Yi Shang, Markus P.J. Fromherz, Lara S. Crawford, and Ying Zhang
In the past decade, significant progress has been made in understanding problem complexity of discrete constraint problems. In contrast, little similar work has been done for constraint problems in the continuous domain. Towards understanding the complexity of continuous constraint problems, in this paper, we investigate complexity phase transition phenomena in solving such problems with increasing constraint-to-variable ratios.
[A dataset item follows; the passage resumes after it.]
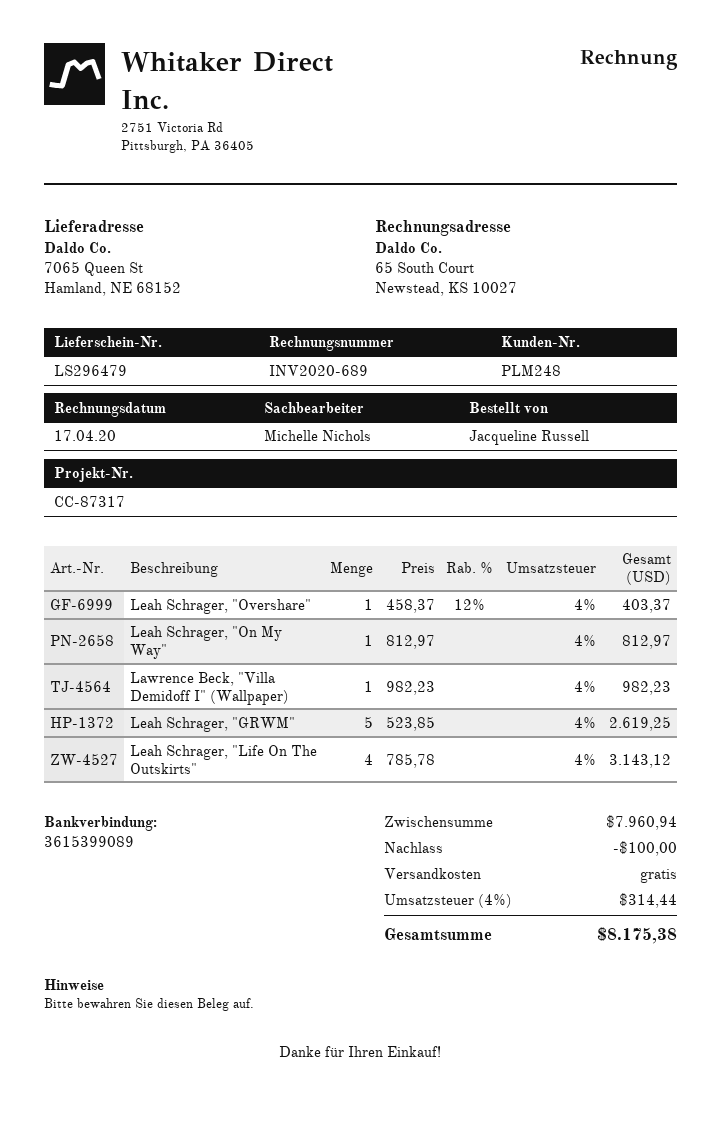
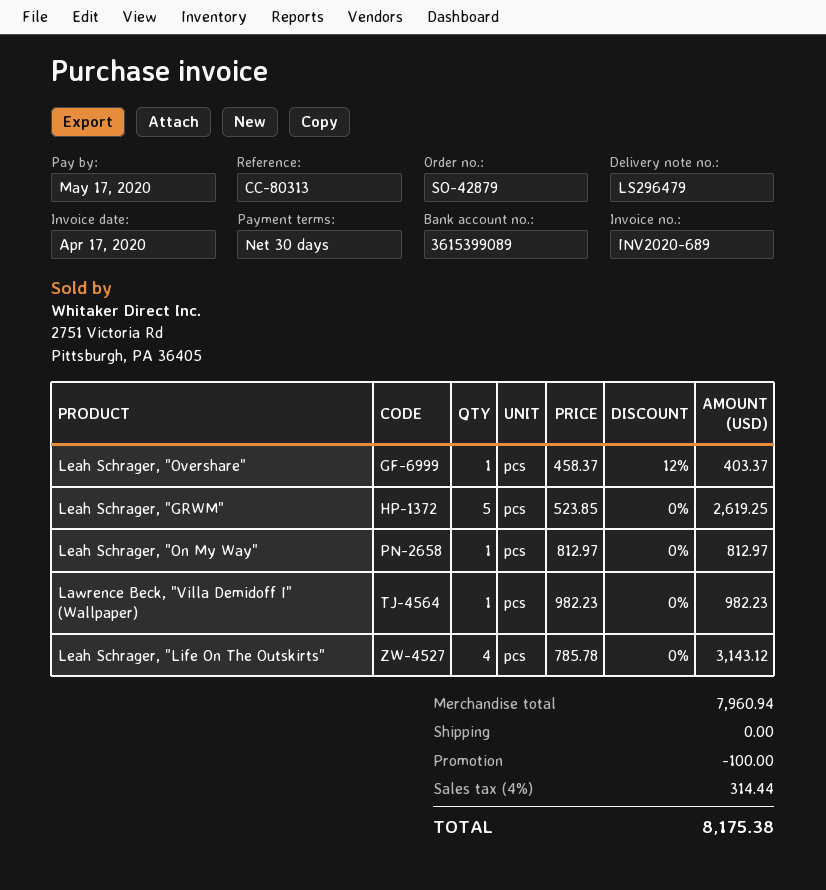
reference: CC-87317 -> CC-80313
Based on two newly proposed generic test-case generators that are modeled after control problems in robotics, we empirically study the complexities of representative deterministic and stochastic local search methods, such as sequential quadratic programming (SQP), Nelder-Mead simplex method and simulated annealing (SA), as well as the complexities of cooperative solvers, in solving both constraint satisfaction and constrained optimization problems. Our results show that problem parameters, including constraint-to-variable ratio and constraint tightness, are useful, but not sufficient in characterizing problem complexity. Regarding deterministic vs. stochastic solvers, we found that SQP is efficient for weakly constrained problems, whereas combining SA and SQP is much better for highly constrained, harder problems. Going from constraint satisfaction problems to constrained optimization problems, our results show that adding a simple objective to the constraint problem could affect the solution time significantly.
This work has been supported in part by DARPA under contract F33615-01-C-1904.